_Work instructions_
Copy each line of the records below that mentions the word "Sierra".

_Source material_
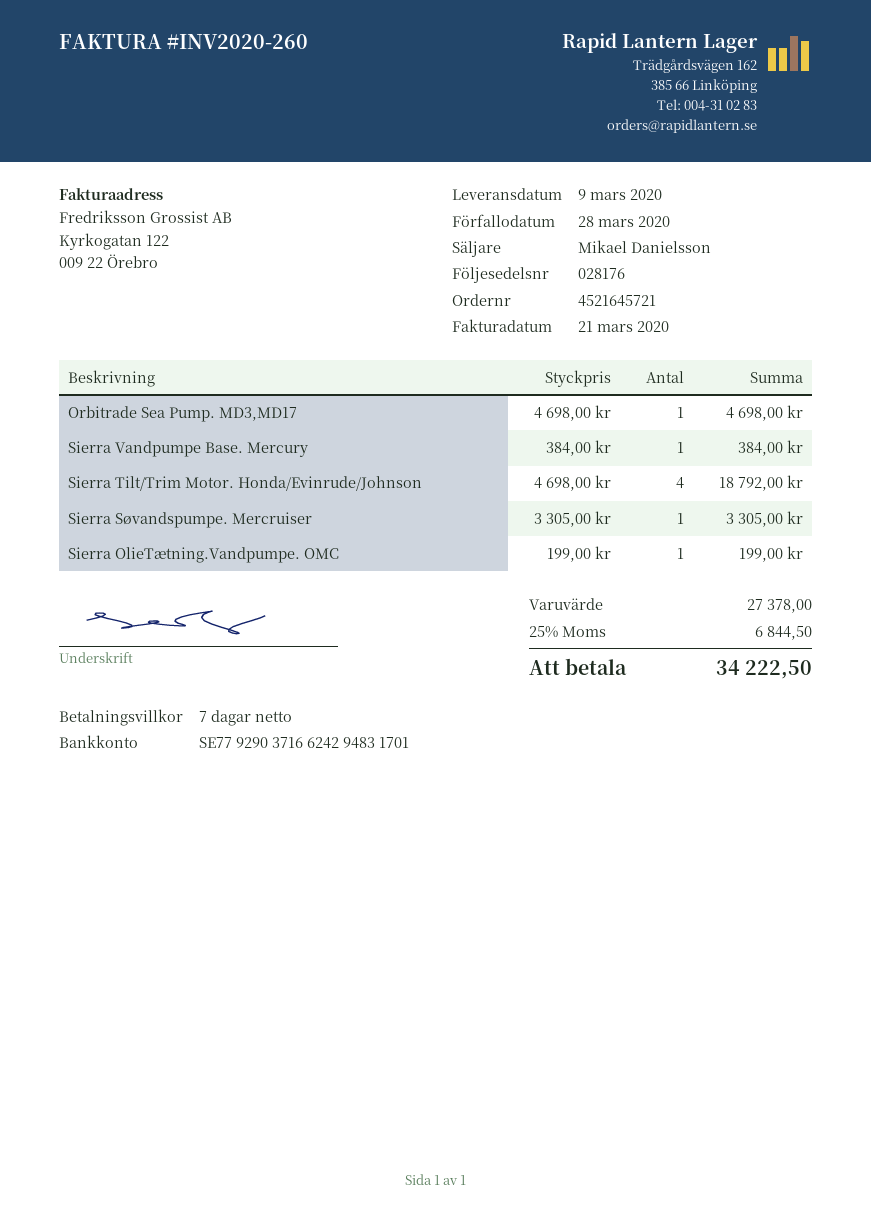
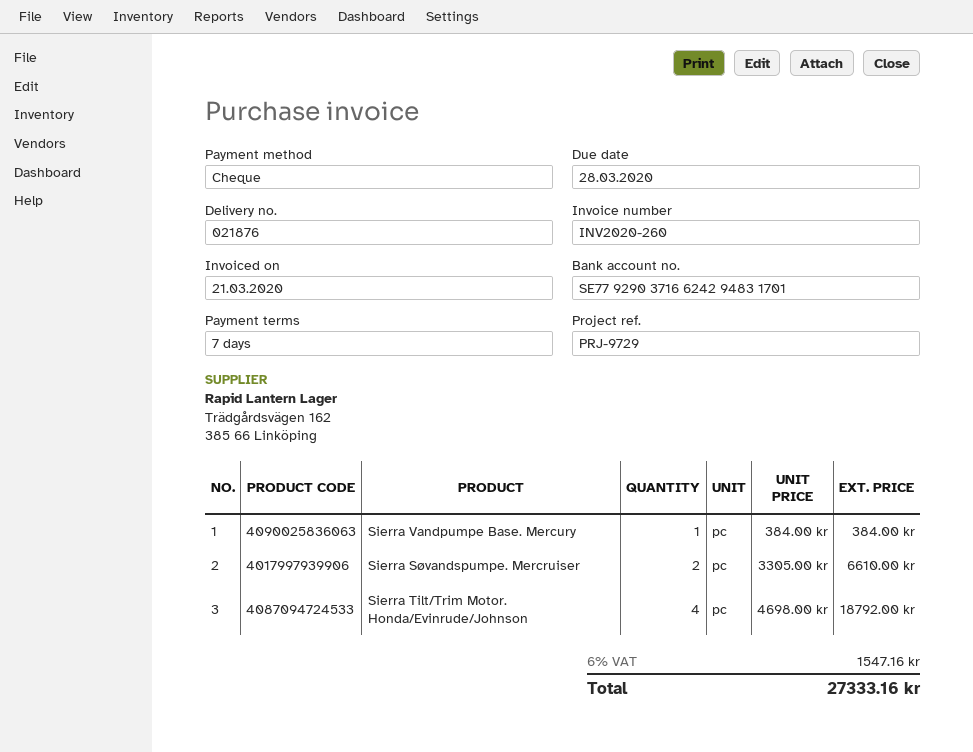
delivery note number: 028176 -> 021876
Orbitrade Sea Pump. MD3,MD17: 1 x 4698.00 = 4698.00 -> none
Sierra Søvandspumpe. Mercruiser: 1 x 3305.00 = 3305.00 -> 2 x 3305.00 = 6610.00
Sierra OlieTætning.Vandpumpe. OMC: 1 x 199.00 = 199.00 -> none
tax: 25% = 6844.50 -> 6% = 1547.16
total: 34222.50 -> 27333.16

_Answer box_
Sierra Søvandspumpe. Mercruiser: 1 x 3305.00 = 3305.00 -> 2 x 3305.00 = 6610.00
Sierra OlieTætning.Vandpumpe. OMC: 1 x 199.00 = 199.00 -> none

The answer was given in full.